→ SOURCE MATERIAL:
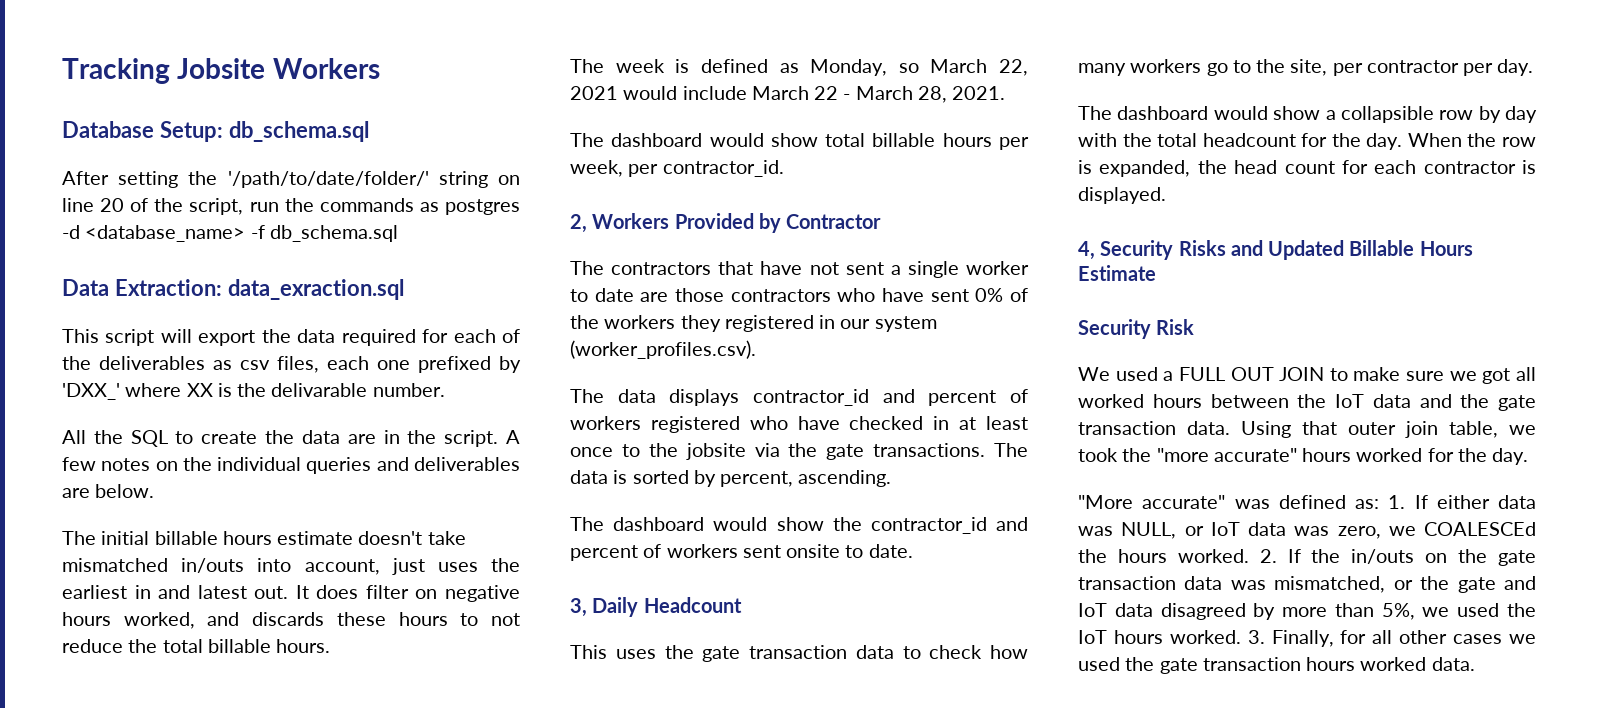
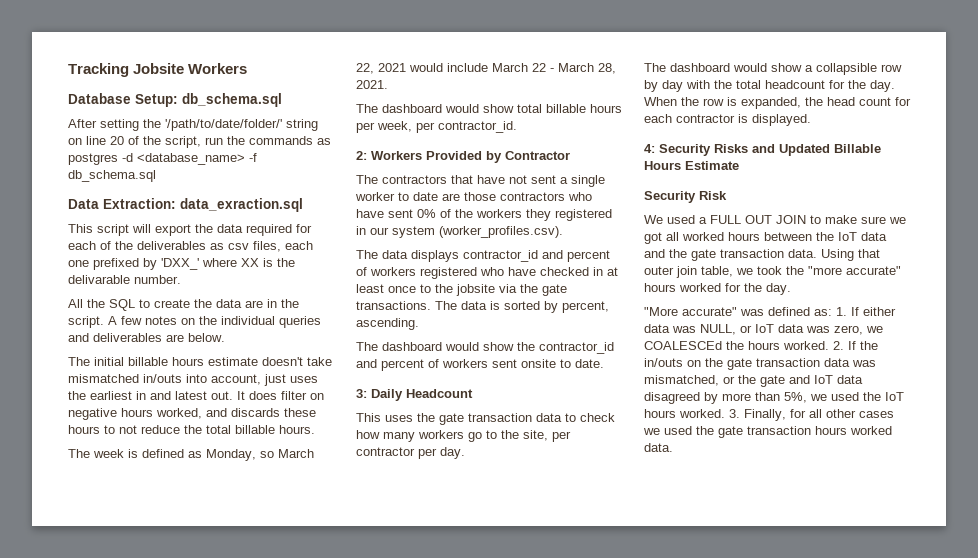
- 2, Workers Provided by Contractor
+ 2: Workers Provided by Contractor
- 3, Daily Headcount
+ 3: Daily Headcount
- 4, Security Risks and Updated Billable Hours Estimate
+ 4: Security Risks and Updated Billable Hours Estimate

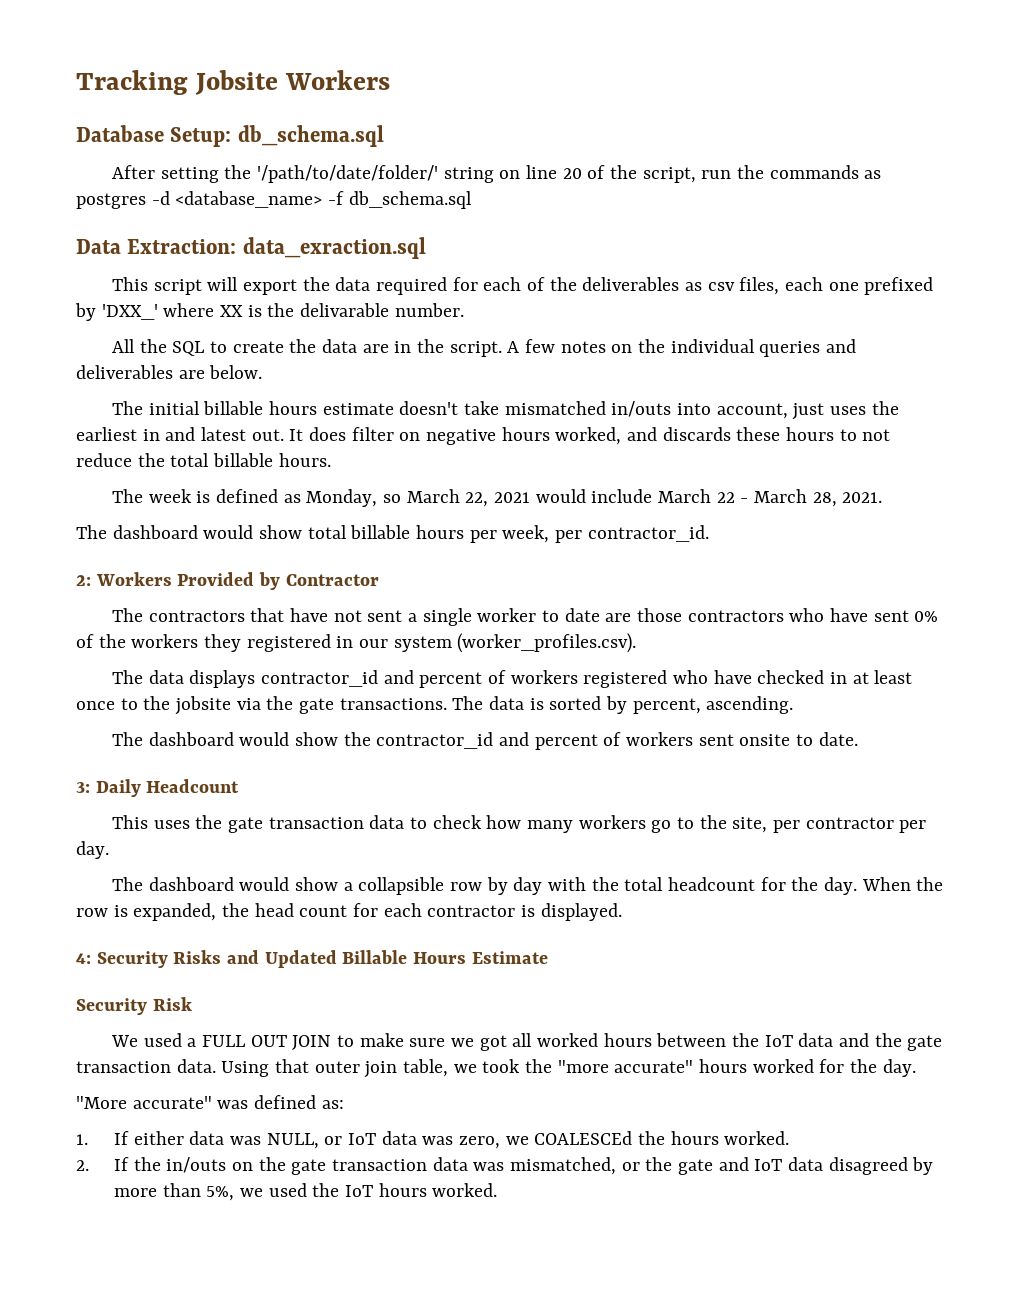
- "More accurate" was defined as: 1. If either data was NULL, or IoT data was zero, we COALESCEd the hours worked. 2. If the in/outs on the gate transaction data was mismatched, or the gate and IoT data disagreed by more than 5%, we used the IoT hours worked. 3. Finally, for all other cases we used the gate transaction hours worked data.
+ "More accurate" was defined as:
+ 1. If either data was NULL, or IoT data was zero, we COALESCEd the hours worked.
+ 2. If the in/outs on the gate transaction data was mismatched, or the gate and IoT data disagreed by more than 5%, we used the IoT hours worked.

→ TASK: Find the line containing "hours worked data.", then output it and every line after it to the end of the data, exactly.

→ TASK RESULT:
- "More accurate" was defined as: 1. If either data was NULL, or IoT data was zero, we COALESCEd the hours worked. 2. If the in/outs on the gate transaction data was mismatched, or the gate and IoT data disagreed by more than 5%, we used the IoT hours worked. 3. Finally, for all other cases we used the gate transaction hours worked data.
+ "More accurate" was defined as:
+ 1. If either data was NULL, or IoT data was zero, we COALESCEd the hours worked.
+ 2. If the in/outs on the gate transaction data was mismatched, or the gate and IoT data disagreed by more than 5%, we used the IoT hours worked.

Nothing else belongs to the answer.